In fact, for some, this intellectual quest for morality or truth may be enough. In my Asian American feminist group, we have an active Asian American male member. When he first approached our table at the activities fair, I was a bit skeptical — after all, the guys that had come to talk to us before had mainly been in search of “better understanding Asian women” as to recover their Asian ex-girlfriends. But during the first meeting, when we asked him why he had joined, he told us that he — as a male — was also a part of the sexist society and was uncomfortable living in a society that presented him as an ignorant, patriarchal, sexist male. It was only then that I had realized that there were real reasons that people of privilege came to be involved in the struggle.
THE “WHITE” IDENTITY ARGUMENT
My personal favorite (theoretically, if I had been a white person) benefit for racial equality involves examining whiteness. Wise once asked a group of people, “What did black folks like about being black? And what did whites like about being white?” Blacks listed off attributes of their culture such as music, food, camaraderie, strength, and families.

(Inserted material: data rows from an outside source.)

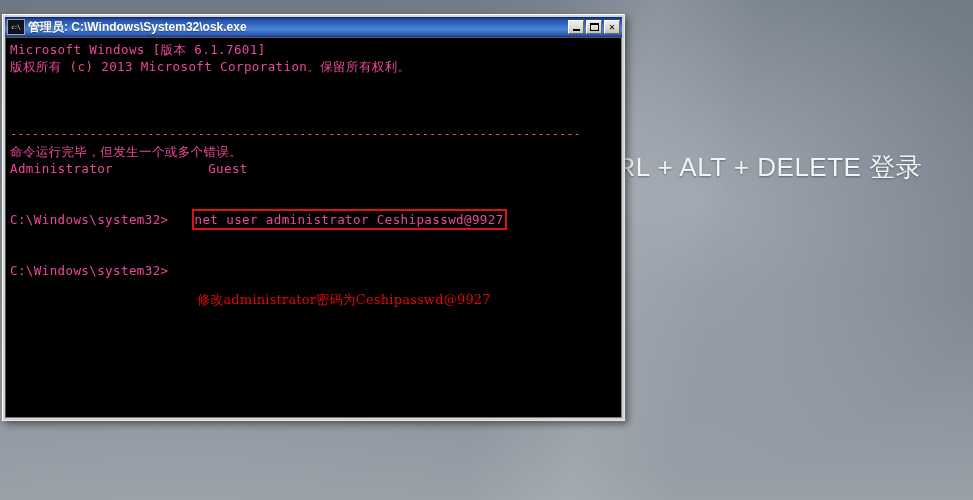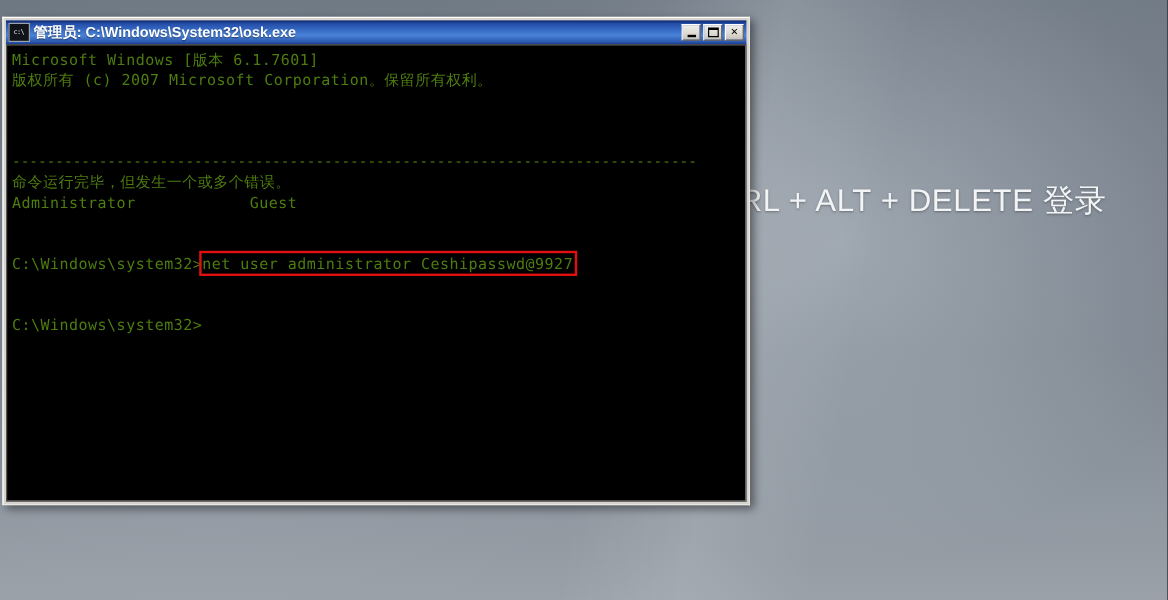"Microsoft Windows [版本 6.1.7601]" .cline { color: #4d7c0f -> #ec4899 }
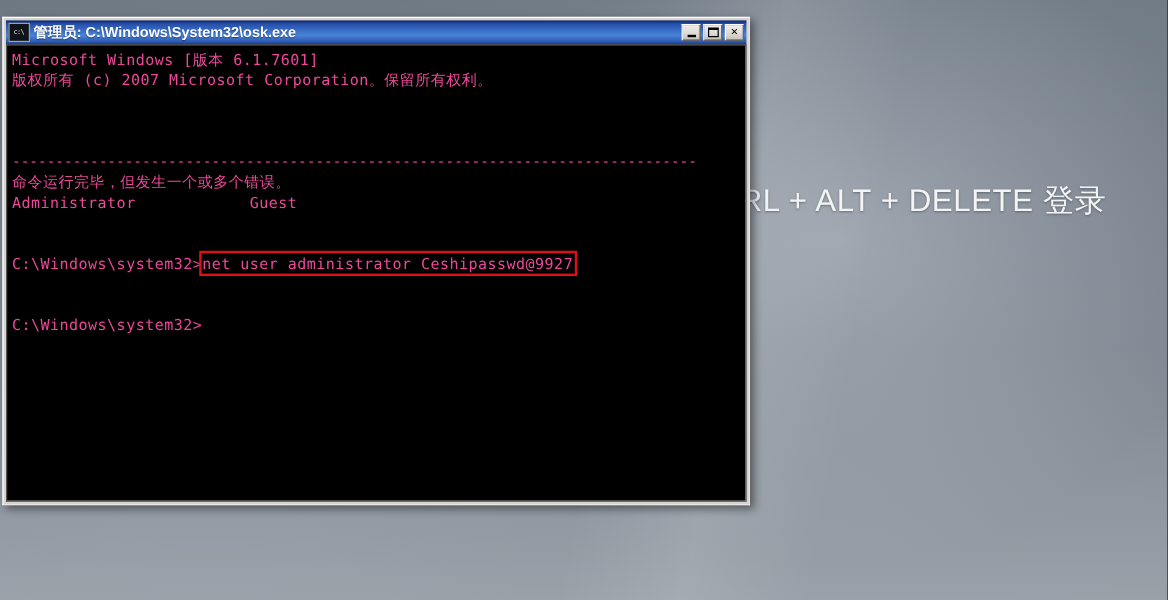"版权所有 (c) 2007 Microsoft" div.cline { text: 2007 -> 2013 }
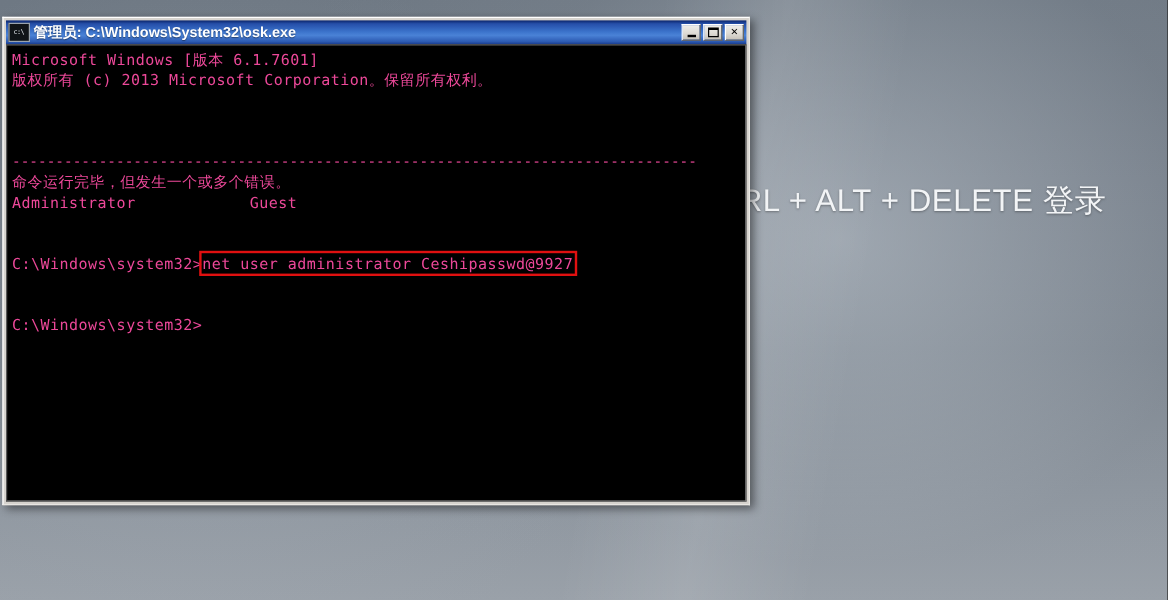"net user administrator Ceshipasswd@9927" .cmd-highlight { margin-left: none -> 26px }
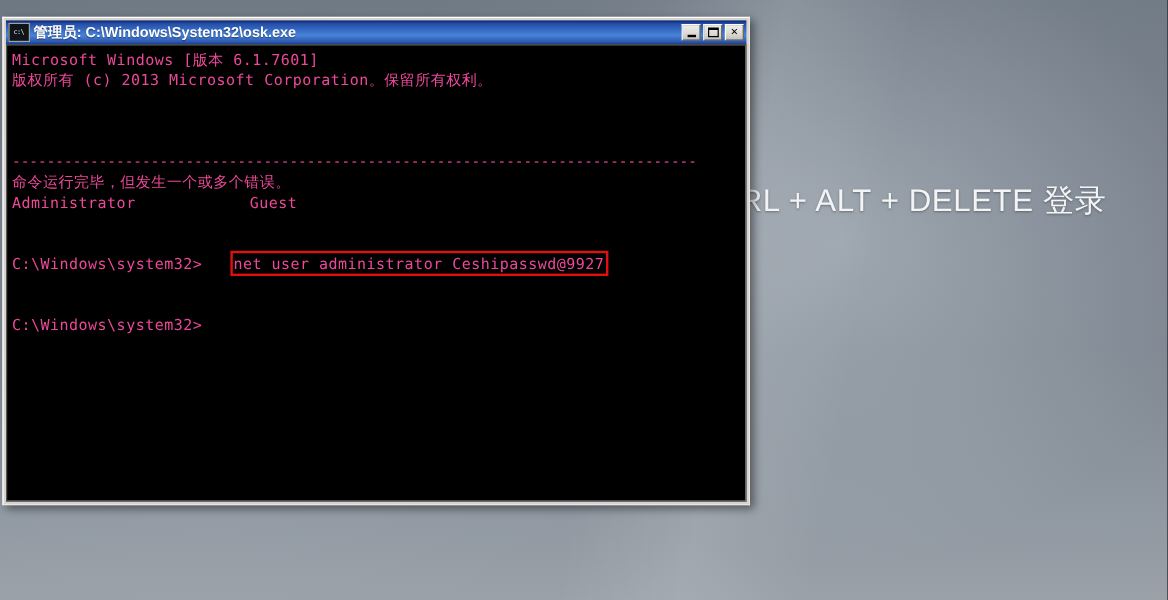"修改administrator密码为Ceshipasswd@9927" div { html: none -> <div>修改administrator密码为Ceshipasswd@9927</div> }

The whites, on the other hand, had a list full of negatives — what they liked about not being a person of color: not being followed around in stores, not losing out on a job, not being stereotyped. Wise writes:
We were defining ourselves by a negative, providing ourselves with an identity rooted in the relative oppression of others, without which we would have had nothing to say… Inequality and privilege were the only real components of whiteness… Being white means to be advantaged relative to people or color, and pretty much only that.
I remember walking down Thayer Street with Peter, a friend of mine I had partnered up with during diversity training for residential peer leaders. He told me that even as a straight, white, upper class male, he envied me as an Asian American woman. When I asked why, he told me that it’s because I have a culture, an identity that means something. He was always grasping at thin air, trying to figure out what it meant to be a white male in this country. He told me he was planning to leave American and travel all around the world — so that maybe in not being European or not being Asian, he would be able to better define his identity as a white American. That seemed to have been a compelling enough reason for him.